● **Your assignment**
Check every line of the data and copy the ones where "Learn" appears.

● **Dataset content**
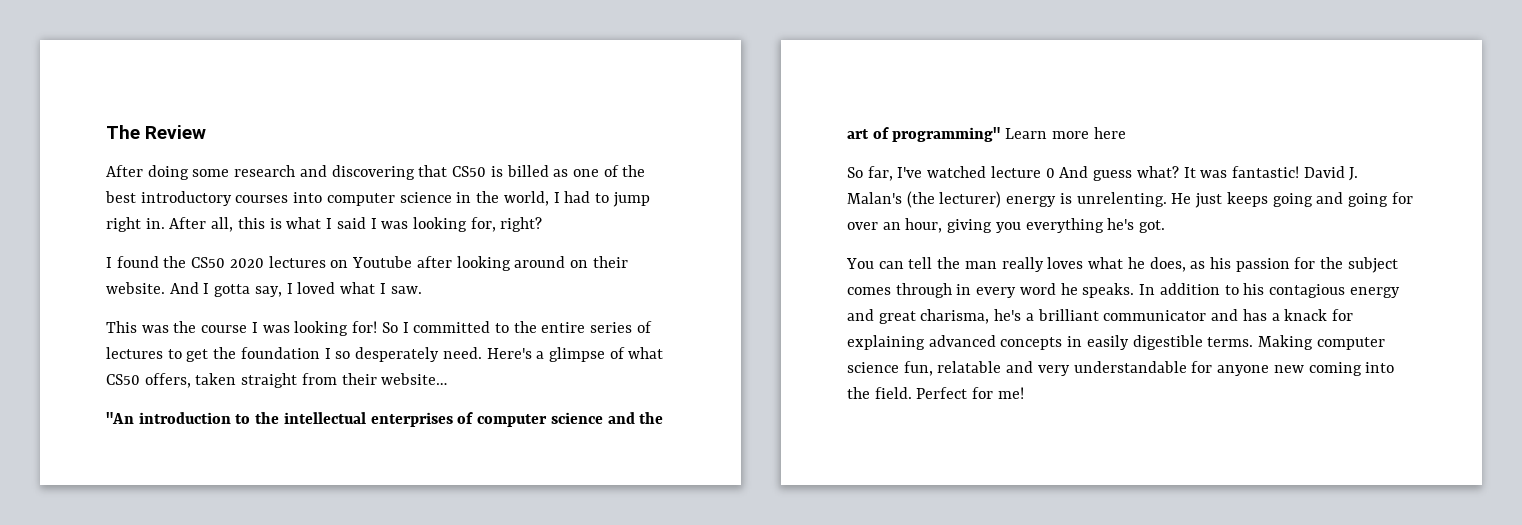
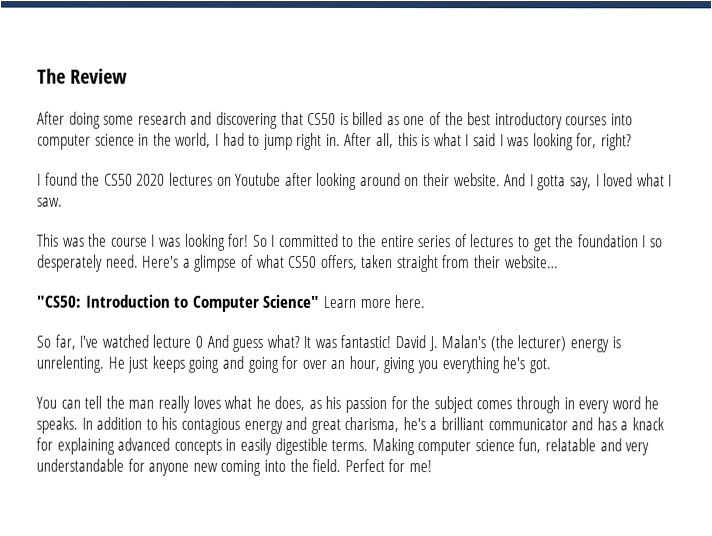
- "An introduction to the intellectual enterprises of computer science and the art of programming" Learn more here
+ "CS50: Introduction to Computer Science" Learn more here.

==

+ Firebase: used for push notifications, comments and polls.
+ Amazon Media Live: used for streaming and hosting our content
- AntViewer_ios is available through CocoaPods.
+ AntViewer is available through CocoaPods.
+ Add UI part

● **Expected answer**
- "An introduction to the intellectual enterprises of computer science and the art of programming" Learn more here
+ "CS50: Introduction to Computer Science" Learn more here.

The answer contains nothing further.